Personalized Newsletter

{
  "articles": [
    {
      "title": "Bayern Munich wins championship",
      "personalization_score": 0.86,
      "category": "sports",
      "keywords": ["Bayern Munich", "Football"]
    },
    {
      "title": "New S-Bahn line opens",
      "personalization_score": 0.42,
      "category": "local",
      "keywords": ["Transportation", "Munich"]
    }
  ],
  "statistics": {
    "highly_personalized": 1,
    "moderately_personalized": 1,
    "trending": 0
  }
}

🎯 Scoring Algorithm

# Article score calculation
category_score = user_interests.categories[article.category]
keyword_score = average(user_interests.keywords[kw] for kw in article.keywords)

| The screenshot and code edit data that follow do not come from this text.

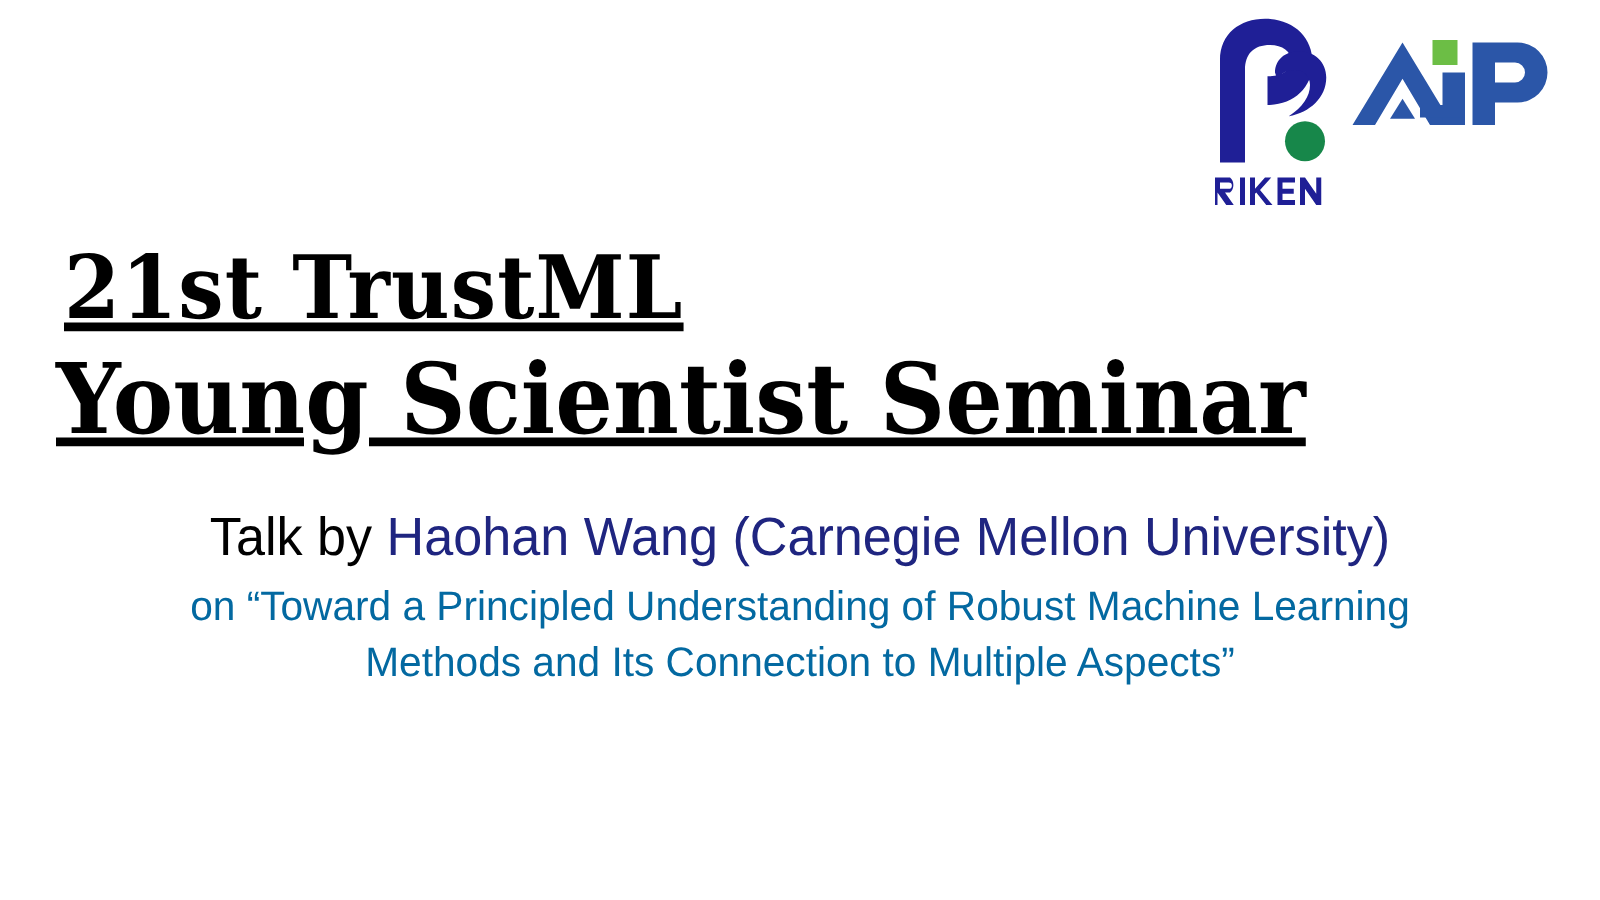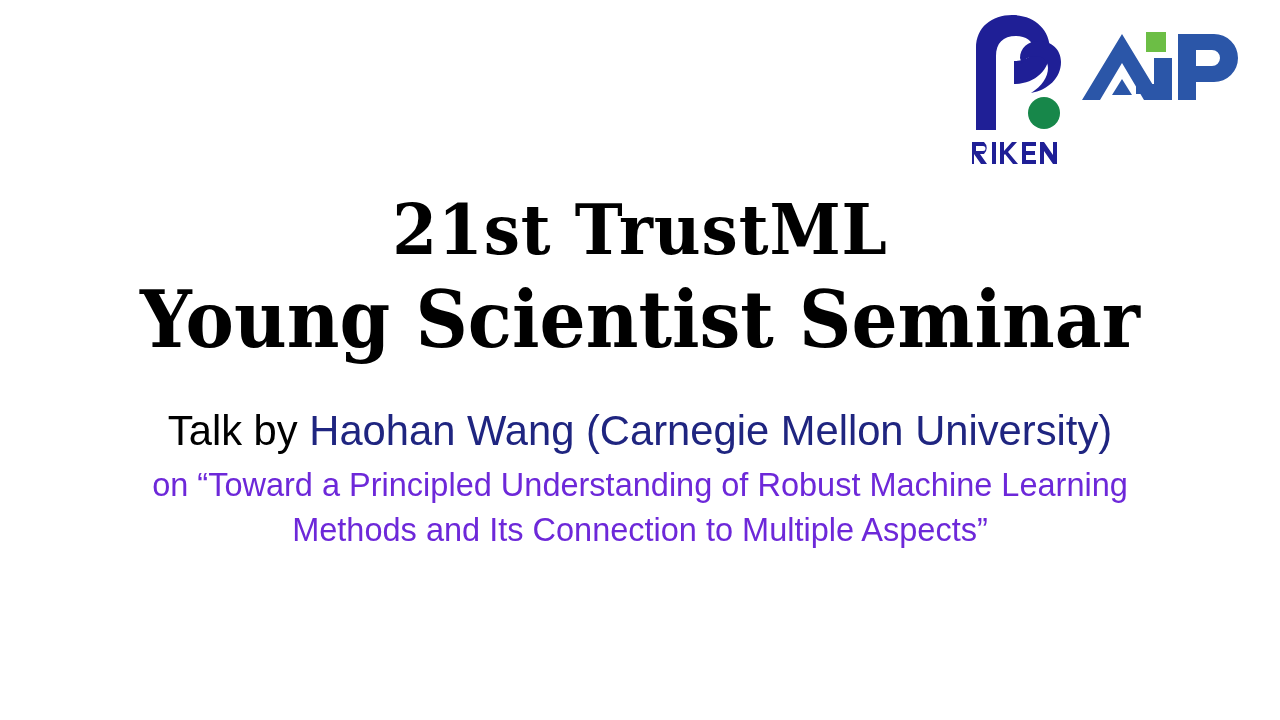--- a/index.html
+++ b/index.html
@@ -69,8 +69,8 @@
     left: 0;
     right: 0;
     top: 186px;
-    text-align: center;
     color: #000000;
+    text-decoration: underline;
   }
   .headline-line {
     display: block;

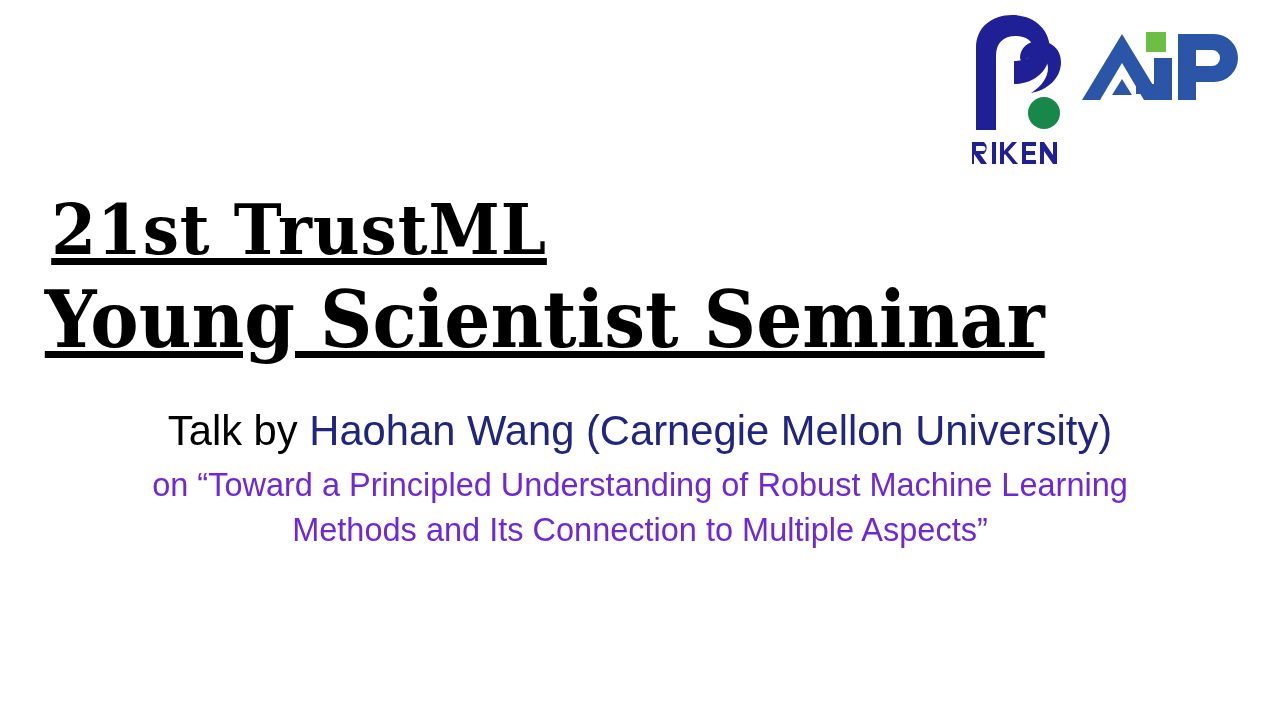--- a/index.html
+++ b/index.html
@@ -113,7 +113,7 @@
     right: 40px;
     top: 462px;
     text-align: center;
-    color: #6d28d9;
+    color: #0369a1;
     font-size: 33px;
     line-height: 45px;
   }

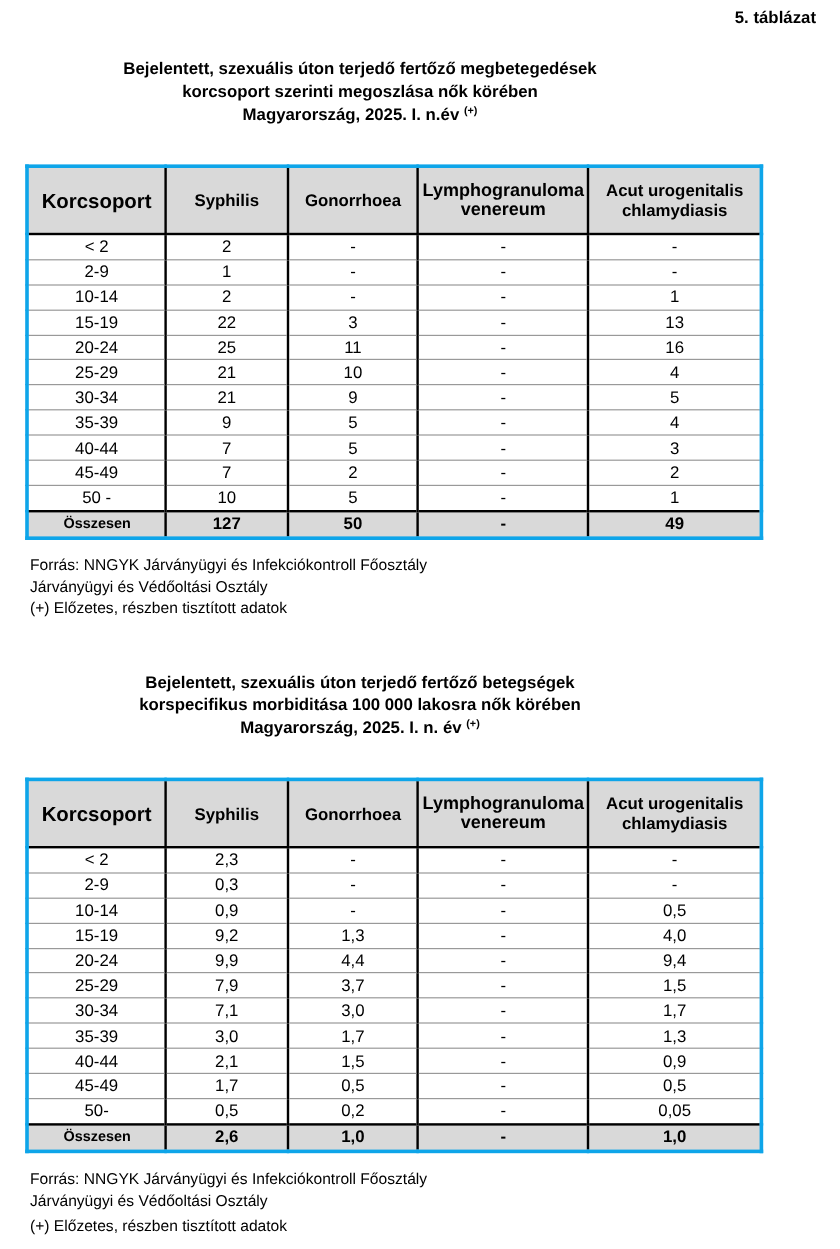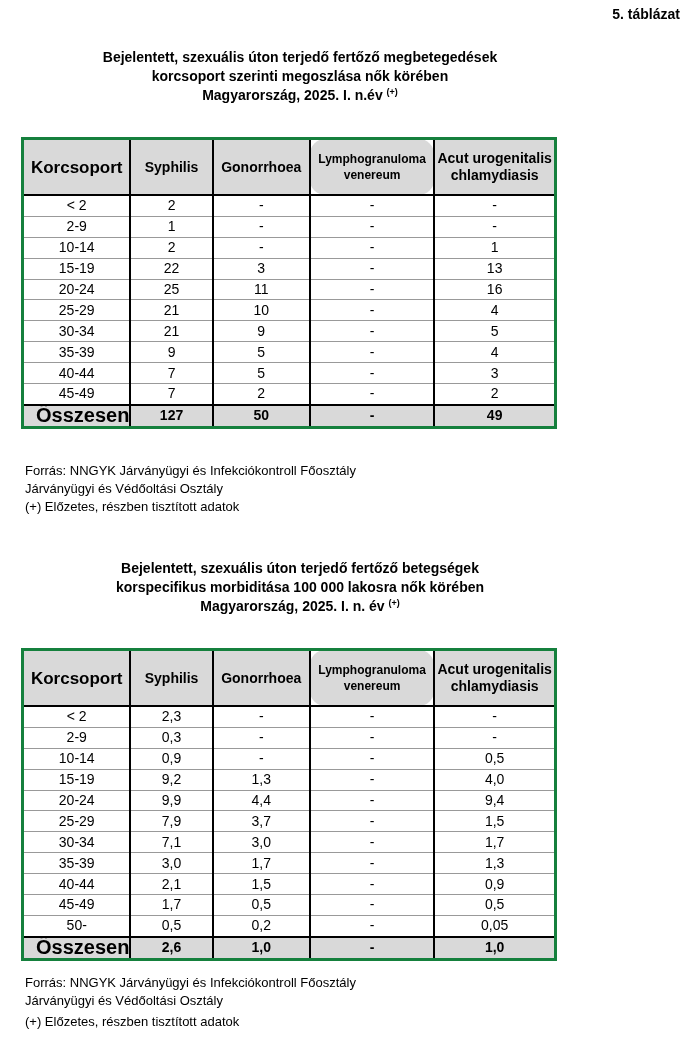--- a/index.html
+++ b/index.html
@@ -17,8 +17,8 @@
   }
   .title sup { font-size: 9px; vertical-align: top; position: relative; top: -3px; }
   table.data {
-    position: absolute; left: 21px; width: 536px;
-    border-collapse: collapse; border: 3px solid #15803d;
+    position: absolute; left: 21px; width: 615px;
+    border-collapse: collapse; border: 3px solid #0ea5e9;
     font-size: 14px;
   }
   table.data th {

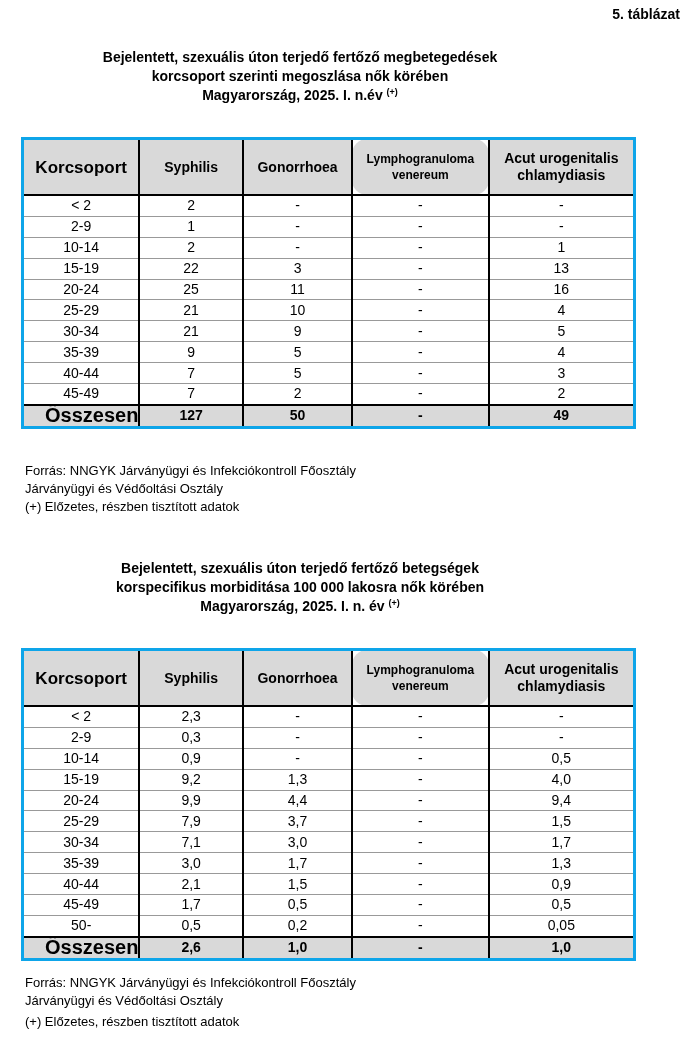--- a/index.html
+++ b/index.html
@@ -27,7 +27,7 @@
     padding: 0; height: 54px; line-height: 17px;
   }
   table.data th.k { font-size: 17px; }
-  table.data th.small { font-size: 12px; line-height: 16px; border-radius: 15px; }
+  table.data th.small { font-size: 15px; line-height: 16px; }
   table.data th.med { font-size: 14px; }
   table.data td {
     text-align: center; height: 19.9px; padding: 0;

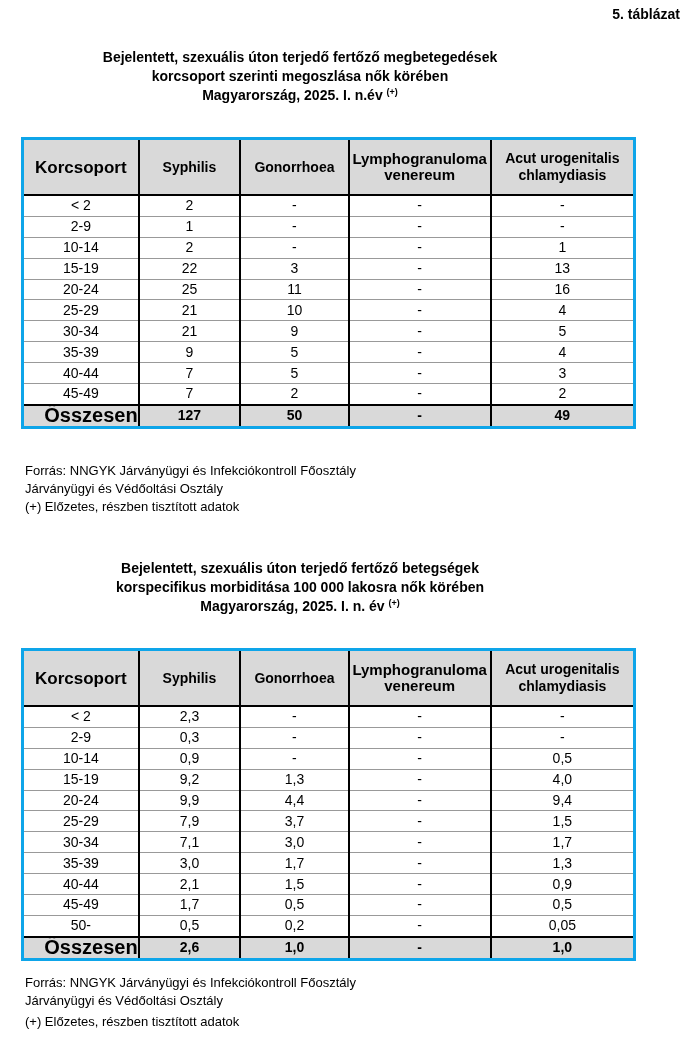--- a/index.html
+++ b/index.html
@@ -137,6 +137,13 @@
         <td>-</td>
         <td>2</td>
       </tr>
+      <tr>
+        <td>50 -</td>
+        <td>10</td>
+        <td>5</td>
+        <td>-</td>
+        <td>1</td>
+      </tr>
       <tr class="total">
         <td class="lbl">Összesen</td>
         <td>127</td>

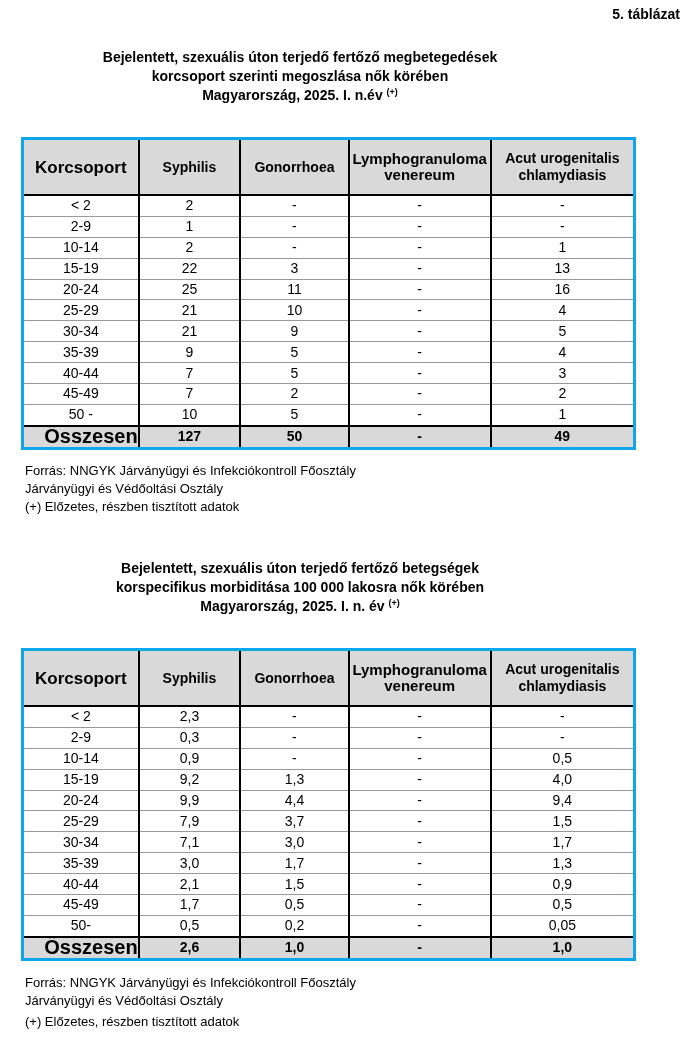--- a/index.html
+++ b/index.html
@@ -39,7 +39,7 @@
     background: #d9d9d9; font-weight: bold; border-top: 2px solid #000;
     border-bottom: none; height: 20px;
   }
-  table.data tr.total td.lbl { text-align: right; font-size: 20px; padding-left: 1px; }
+  table.data tr.total td.lbl { text-align: center; font-size: 12px; padding-left: 1px; }
   .c1 { width: 120px; } .c2 { width: 115px; } .c3 { width: 115px; } .c4 { width: 142px; } .c5 { width: 159px; margin-left: 32px; }
   .notes {
     position: absolute; left: 25px; font-size: 13px; line-height: 18px;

final_score = (category_score * 0.4) + (keyword_score * 0.6)

Example:

  • User: sports=0.8, "Bayern Munich"=0.9
  • Article: sports category, keywords=["Bayern Munich", "Football"]
  • Score = (0.8 × 0.4) + (0.9 × 0.6) = 0.32 + 0.54 = 0.86

🚀 Production Integration

To integrate with the newsletter sender:

  1. Modify news_sender/sender_service.py:
from services.personalization_service import select_personalized_articles

# For each subscriber
personalized_articles = select_personalized_articles(
    all_articles,
    subscriber_email,
    max_articles=10
)
  1. Enable personalization flag in config:
PERSONALIZATION_ENABLED=true
PERSONALIZATION_RATIO=0.7  # 70% personalized, 30% trending
  1. Monitor metrics:
  • Click-through rate by personalization score
  • Open rates for personalized vs non-personalized
  • User engagement over time

🔐 Privacy & Compliance

  • Users can opt out of tracking
  • Interest profiles can be deleted (GDPR)
  • Automatic anonymization after 90 days
  • No PII beyond email address
  • Transparent recommendation explanations

📁 Files Created/Modified

New Files

  • backend/services/interest_profiling_service.py
  • backend/services/personalization_service.py
  • backend/routes/interests_routes.py
  • backend/routes/personalization_routes.py
  • backend/test_tracking_phase2.py
  • backend/test_interest_profiling.py
  • backend/test_personalization.py
  • docs/PERSONALIZATION.md

Modified Files

  • news_crawler/ollama_client.py - Added keyword extraction
  • news_crawler/crawler_service.py - Integrated keyword extraction
  • backend/services/tracking_service.py - Enhanced with metadata
  • backend/routes/tracking_routes.py - Auto-update interests
  • backend/app.py - Registered new routes

🎓 Key Learnings

  1. Incremental scoring works well - 0.1 per click prevents over-weighting
  2. Mix is important - 70/30 personalized/trending avoids filter bubbles
  3. Keywords > Categories - 60/40 weight reflects keyword importance
  4. Decay is essential - Prevents stale interests from dominating
  5. Transparency matters - Explanation API helps users understand recommendations

🎉 Status: COMPLETE

All 4 phases implemented, tested, and documented. The personalization system is ready for production integration!